This argument is made for the first time on appeal. We decline to consider the issue. See United States v. Reyes-Alvarado, 963 F.2d 1184, 1187, 1189 (9th Cir.), amended, June 15, 1992, cert. denied, 113 S. Ct. 258 (1992).
IV. The Informant's Reliability and Probable Cause
Flockhart argues that the affidavit failed to establish probable cause because Edgington was an unreliable informant and the government failed to corroborate his information. This argument lacks merit.
Probable cause and the veracity of informants are determined by examining the totality of the circumstances. Illinois v. Gates, 462 U.S. 213, 238 (1938). We have observed that a detailed eye-witness report of a crime supplies its own indicia of reliability. United States v. Elliott, 893 F.2d 220, 223 (9th Cir.), modified, 904 F.2d 25 (9th Cir.), cert. denied, 111 S. Ct. 268 (1990).
The affidavit states that when the informant telephoned Flockhart's co-conspirator, Lloyd, to obtain cocaine, Lloyd stated that he would call his "connection." Officer Lee was present when those recorded calls were made; this information needed no other corroboration. The telephone billing records show that each time Edgington requested cocaine, Lloyd paged Flockhart within minutes or hours after speaking with Edgington. Officer Lee determined that the pager number called was registered only to Flockhart. On one occasion, Lloyd told Edgington that he was repairing his supplier's van. Edgington gave the van's license number to Officer Lee. A Department of Motor Vehicles check showed that the van in question was registered to Flockhart. Therefore, Edgington's veracity and probable cause was established by the evidence and the totality of the circumstances.
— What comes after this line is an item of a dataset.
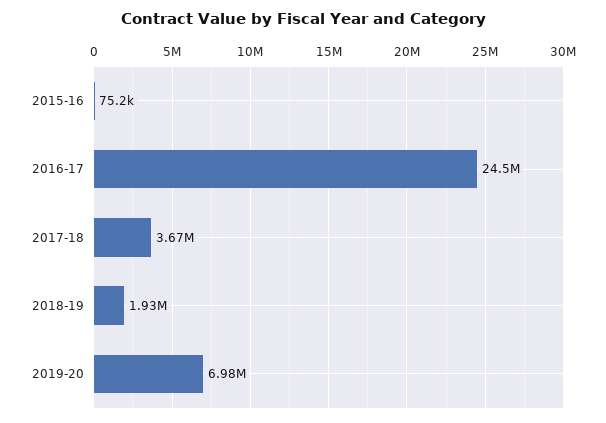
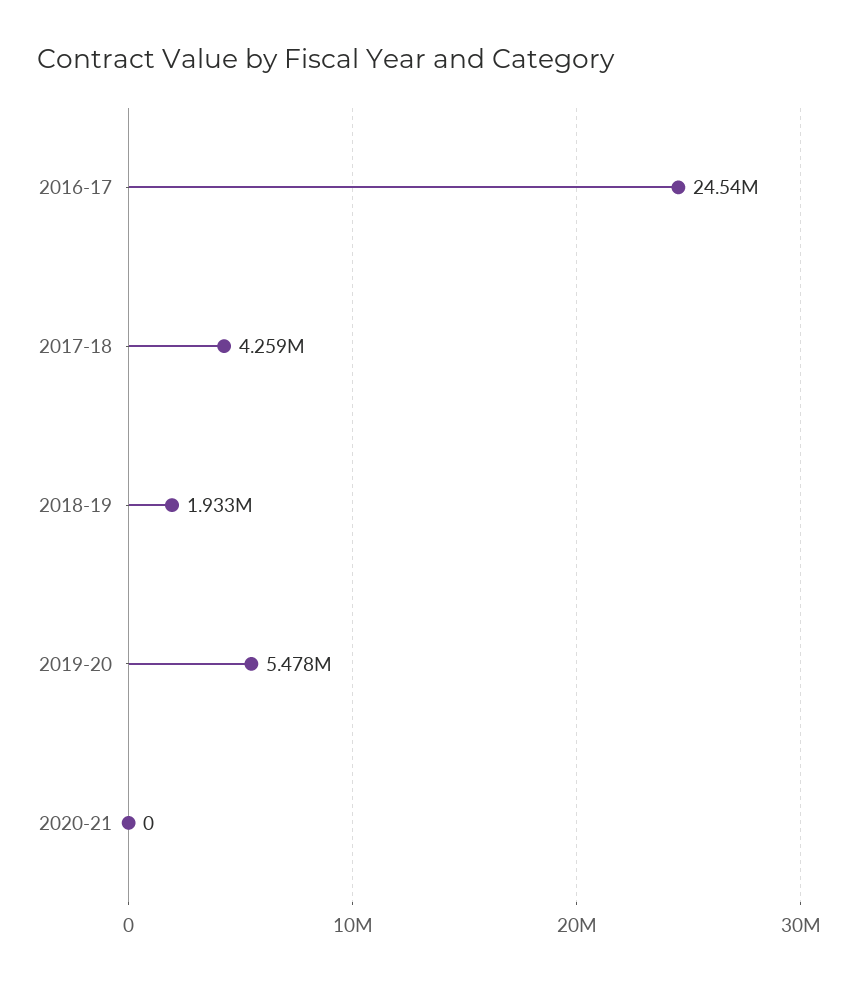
2015-16: 75200 -> none
2017-18: 3670000 -> 4259000
2019-20: 6980000 -> 5478000
2020-21: none -> 0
Because there was probable cause, we need not decide whether the officer's reliance on the search warrant was objectively reasonable. See United States v. Leon, 468 U.S. 897 (1984).
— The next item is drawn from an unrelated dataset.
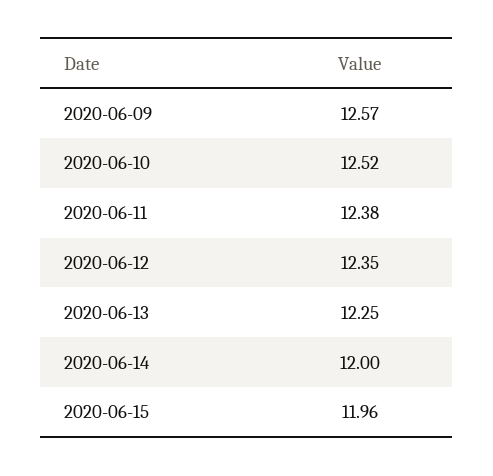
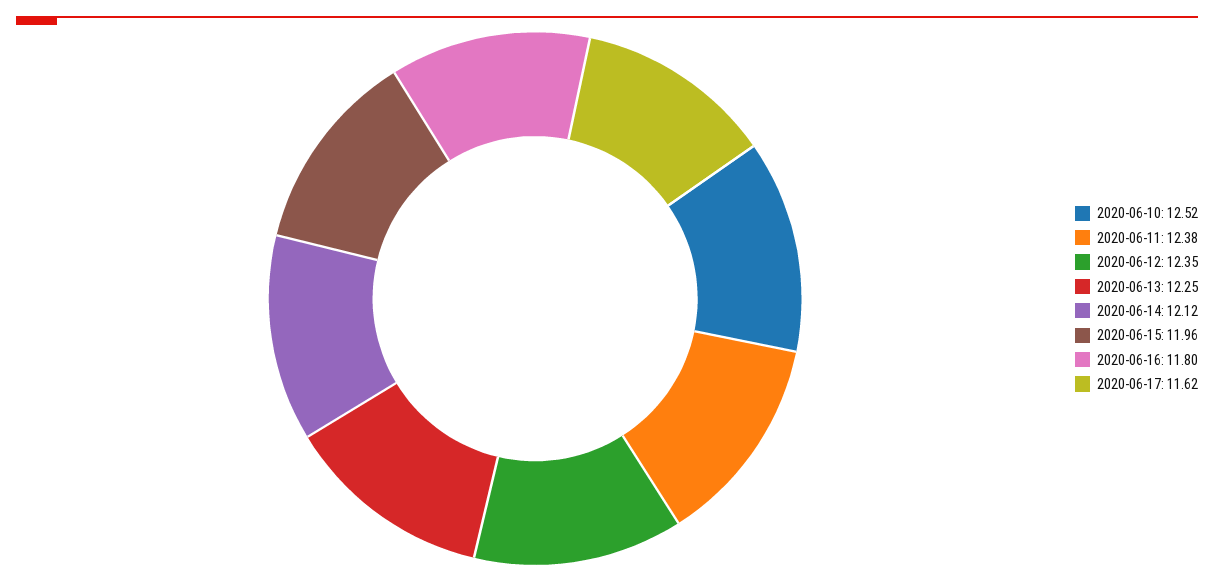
2020-06-09: 12.57 -> none
2020-06-14: 12 -> 12.12
2020-06-16: none -> 11.8
2020-06-17: none -> 11.62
V. Whether There Was Sufficient Evidence to Convict
Flockhart of Conspiracy to Possess and Distribute Cocaine
Flockhart contends the evidence was insufficient to convict him of conspiracy to possess and distribute cocaine because all he had was a simple buyer-seller relationship with Lloyd. We have yet to decide whether a single buyer-seller transaction constitutes a conspiracy. See United States v. Houser, 929 F.2d 1369, 1372 (9th Cir. 1990). For the reasons below, we need not decide the issue here.
Because Flockhart failed to renew his motion for a judgment of acquittal at the end of all the evidence, he waived his objection to the sufficiency of the evidence. United States v. Comerford, 857 F.2d 1323, 1324 (9th Cir. 1988), cert. denied, 488 U.S. 1016 (1989). We may nevertheless review for plain error. Id.
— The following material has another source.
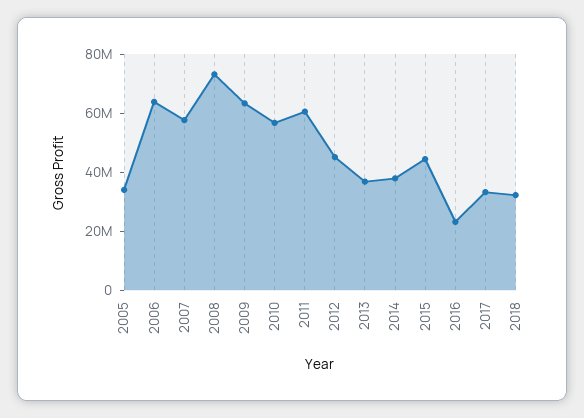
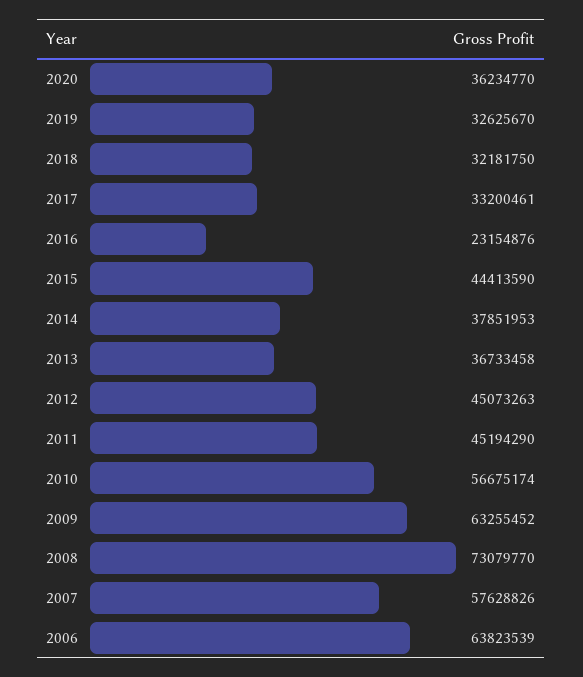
2005: 35000000 -> none
2011: 60000000 -> 45194290
2020: none -> 36234770
2019: none -> 32625670

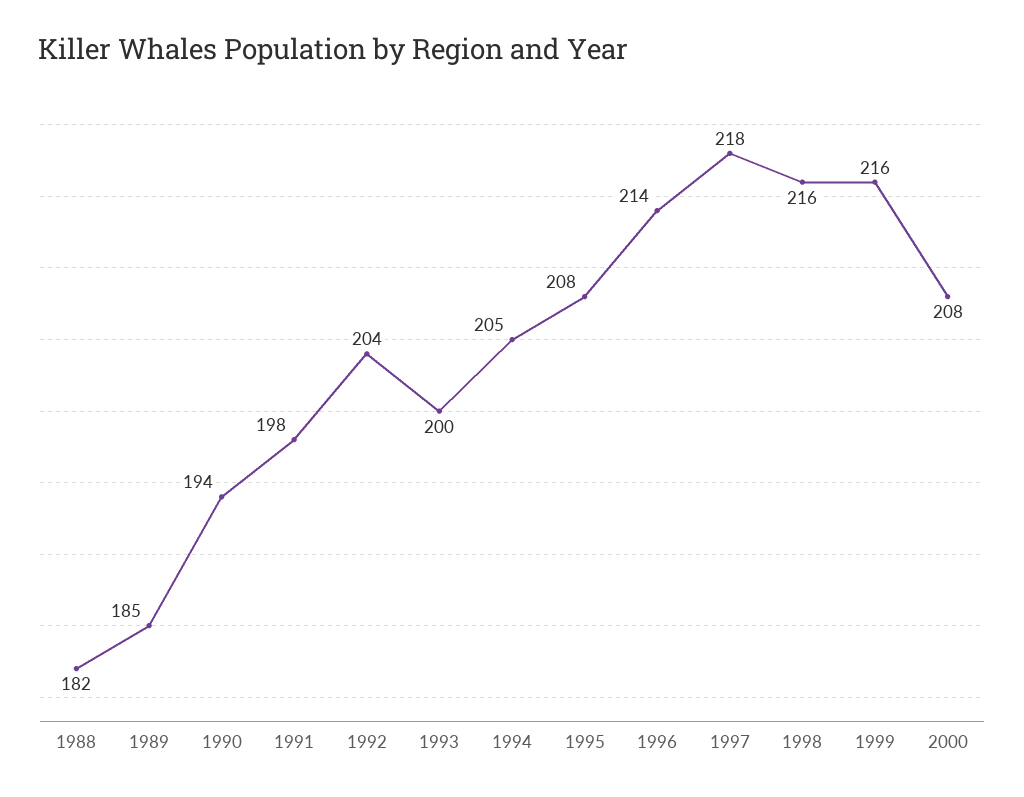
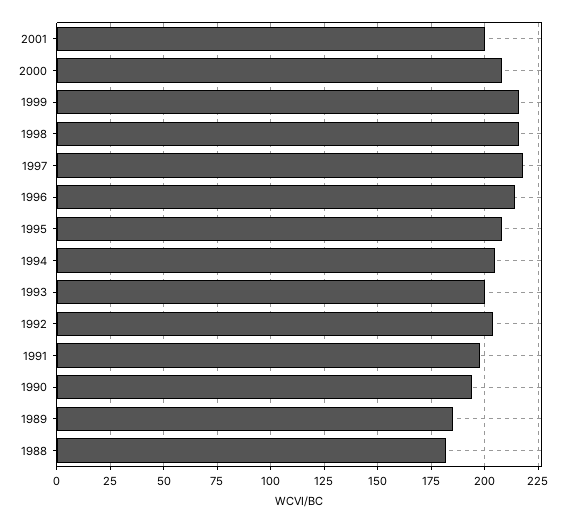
2001: none -> 200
The quantity of cocaine Flockhart gave Lloyd and the greater quantity of cocaine prepared for further distribution to Lloyd found at Flockhart's residence support the government's contention that Flockhart knew the drug would be distributed elsewhere and that he conspired with Lloyd to achieve that result. See United States v. Meyers, 847 F.2d 1408, 1414 (9th Cir. 1988) (substantial quantity of cocaine supported conspiracy charging intent to redistribute elsewhere).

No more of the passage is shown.